The findings, published in the journal Science, reveal a potential mass extinction looming beneath the waves. The oceans have absorbed a third of the carbon and 90 percent of the excess heat created by humans, but their vast expanse and forbidding depths mean scientists are just beginning to understand what creatures face there.
Yet the study by Princeton University earth scientists Justin Penn and Curtis Deutsch also underscores how much marine life could still be saved. If the world takes swift action to curb fossil fuel use and restore degraded ecosystems, the researchers say, it could cut potential extinctions by 70 percent.
Polar creatures that can survive only in the most frigid conditions may soon find themselves with nowhere to go. Species that can’t easily move in search of new habitats, such as fish that depend on specific coastal wetlands or geologic formations on the sea floor, will be more likely die out.
Using climate models that predict the behavior of species based on simulated organism types, Deutsch and Penn found that the number of extirpations, or local disappearances of particular species, increases about 10 percent with every 1 degree Celsius of warming.
The researchers tested their models by using them to simulate a mass extinction at the end of the Permian period, when catastrophic warming triggered by volcanic eruptions wiped out roughly 90 percent of all life on Earth. Because the models successfully replicated the events of 250 million years ago, the scientists were confident in their predictions for what might happen 300 years in the future.
Penn and Deutsch’s research revealed that most animals can’t afford to lose much more than 50 percent of their habitat — beyond that number, the species tips into irreversible decline. In the worst-case emissions scenarios, the losses would be on par with the five worst mass extinctions in Earth’s history.
The ocean contains just one-60th as much oxygen as the atmosphere; even less in warmer areas where water molecules are less able to keep the precious oxygen from bubbling back into the air. As global temperatures increase, that reservoir declines even further.
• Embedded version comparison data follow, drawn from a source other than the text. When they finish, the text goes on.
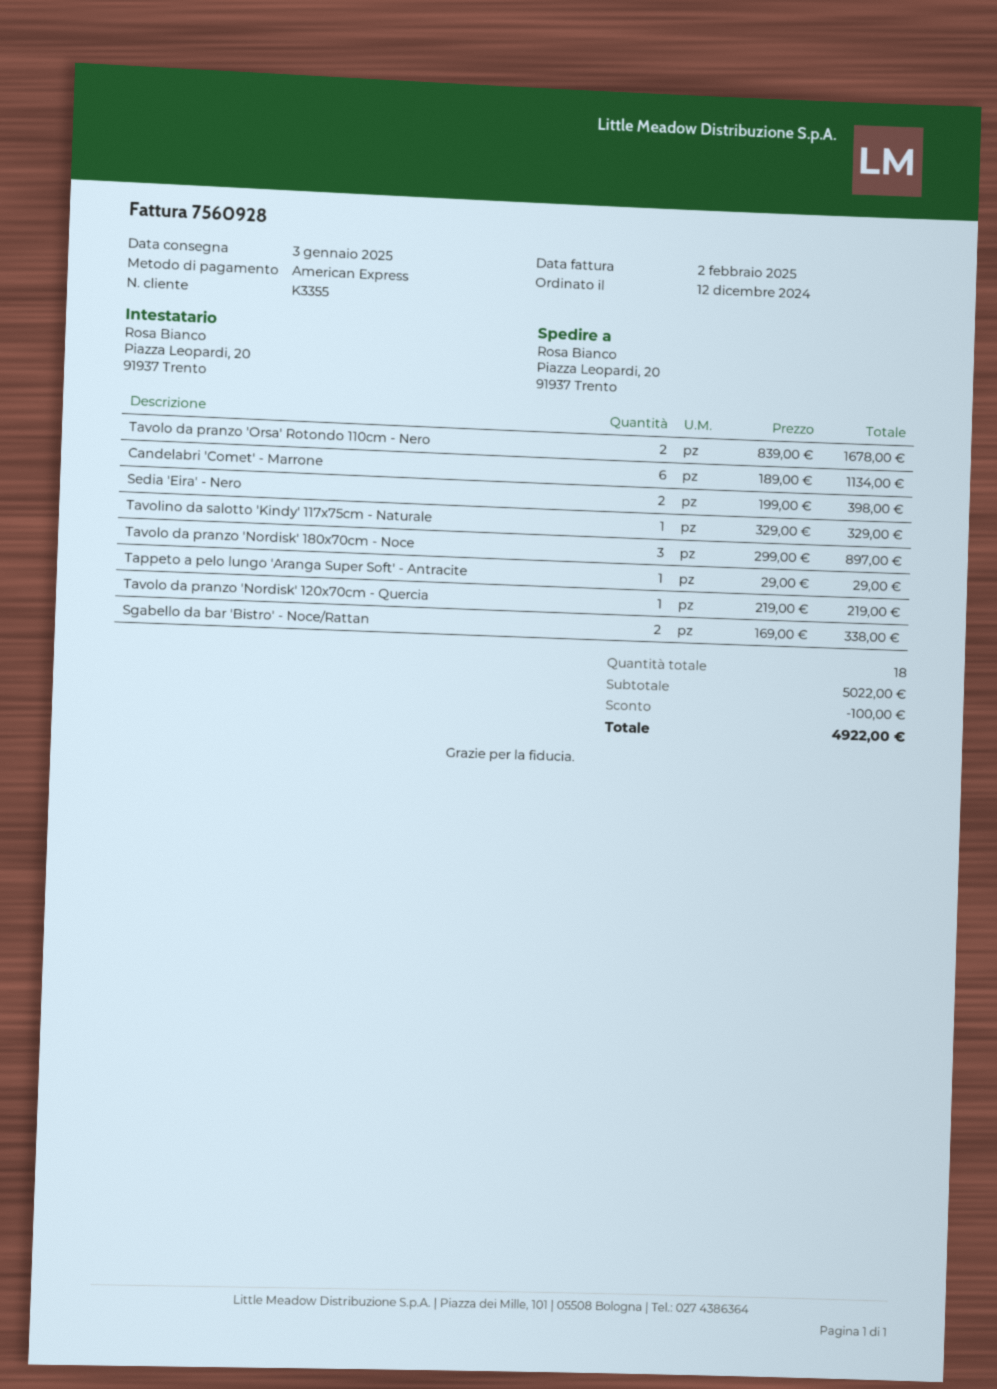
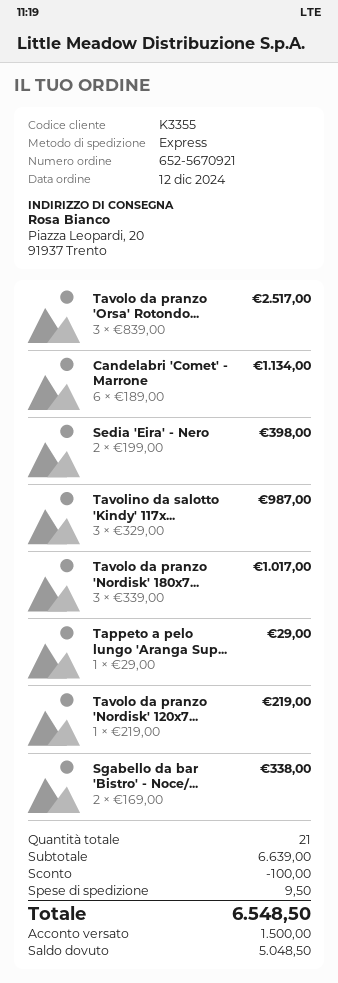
Tavolo da pranzo 'Orsa' Rotondo 110cm - Nero: 2 x 839.00 = 1678.00 -> 3 x 839.00 = 2517.00
Tavolino da salotto 'Kindy' 117x75cm - Naturale: 1 x 329.00 = 329.00 -> 3 x 329.00 = 987.00
Tavolo da pranzo 'Nordisk' 180x70cm - Noce: 3 x 299.00 = 897.00 -> 3 x 339.00 = 1017.00
total quantity: 18 -> 21
subtotal: 5022.00 -> 6639.00
shipping: none -> 9.50
total: 4922.00 -> 6548.50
The heating of the sea surface also causes the ocean to stratify into distinct layers, making it harder for warmer, oxygenated waters above to mix with the cooler depths. Scientists have documented expanding “shadow zones” where oxygen levels are so low that most life can’t survive.
Deoxygenation poses one of the greatest climate threats to marine life, said Deutsch, one of the study’s co-authors. Most species can expend a bit of extra energy to cope with higher temperatures or adjust to rising acidity. Even some corals have found ways to keep their calcium carbonate skeletons from eroding in more acidic waters.
“If we start messing up ecosystems and the services they provide, it has knock-on effects,” said co-author Neil Cox, manager of the biodiversity assessment unit at the International Union for Conservation of Nature. “I think threats to biodiversity are as severe as climate change, we’re just underestimating them.”
The researchers highlighted the plight of the Virgin Gorda least gecko, a thumbnail-sized reptile that dwells in moist pockets of soil on Caribbean hillsides. The creation of national parks on islands where the gecko is found helped avert habitat loss that could have doomed the species. But now its home is drying out from climate change, raising the specter of extinction once again.